I'm ashamed to say, I had my share of pity parties. The self pity, that I thought I had conquered long ago, slipped back occasionally, and I had to do battle. I knew it could ruin me if I let it, not just with red bloodshot eyes and a stuffed up nose, but with a gradual change in character. What benefit would my life be to others if I went around with a sour disposition? I would be of little use to my friends or family, or especially to my Lord.
I still cry sometimes, but now, instead of wallowing in self pity, I turn to the Lord. He understands my need to cry occasionally, but somehow it's a different kind of crying. I can tell Him how I'm hurting and ask for His strength, and He gives it. I always feel encouraged afterwards instead of feeling angry and ugly.

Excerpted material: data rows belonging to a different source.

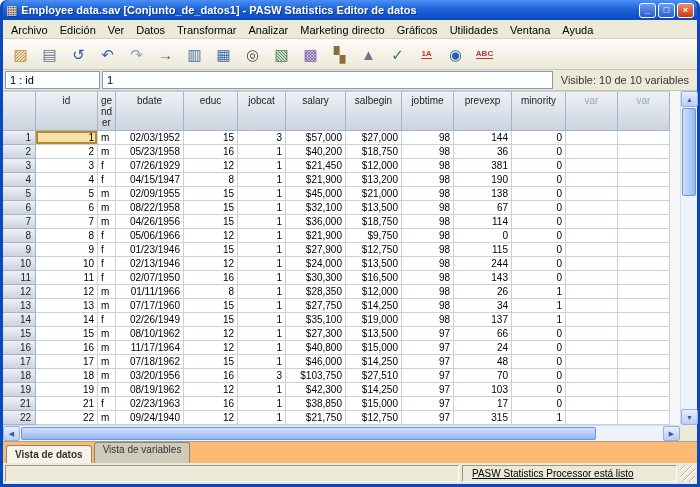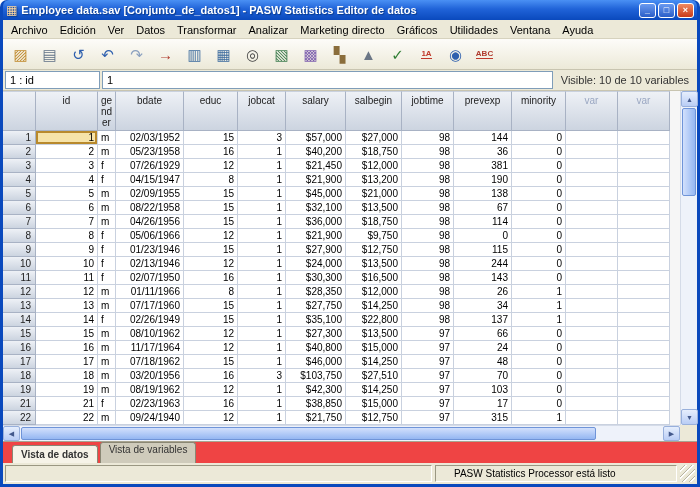"$22,800" td.c7 { text: $22,800 -> $19,000 }
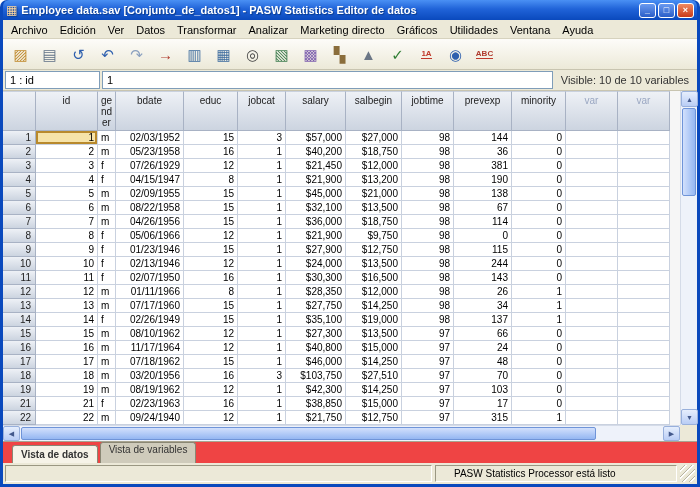"Vista de datos" .tabsbar { background: #ef4444 -> #fdba74; padding-left: 9px -> 3px }
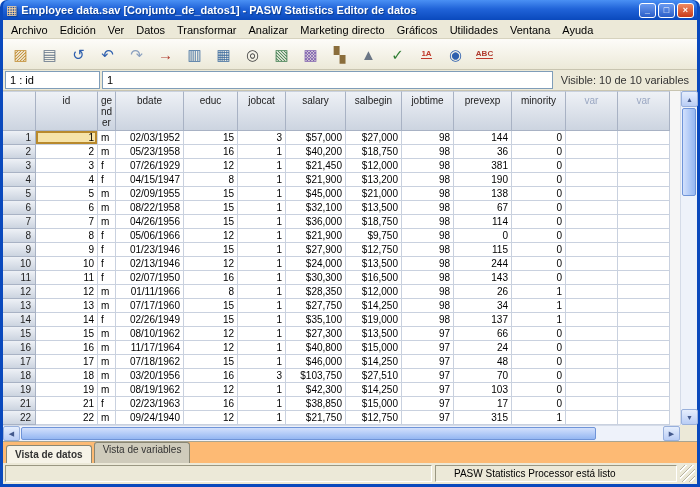"PASW Statistics Processor está listo" .spanel.msg { padding: 0 18px -> 0 9px; text-decoration: none -> underline; width: 242px -> 215px }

After talking with Him I begin to think of others again. As a Christian I am His follower. He is my example. I want His character.
He went through more pain and suffering than I could even dream of, but His thoughts were not for himself but for those around him. He washed their feet; He was concerned over their weakness, He wanted them prepared for what lay ahead; He prayed for them; He made provision for his mother: and then near the end of His cruel torture He asked for forgiveness for His tormenters.
As a Christian that's where I want to be. Christlike.
I want to be aware of the suffering of others. I want my life to count for something even in the midst of my hardest trials. I want to go through life sharing my smile with the sad and downhearted even as others have lifted me up by sharing my burden.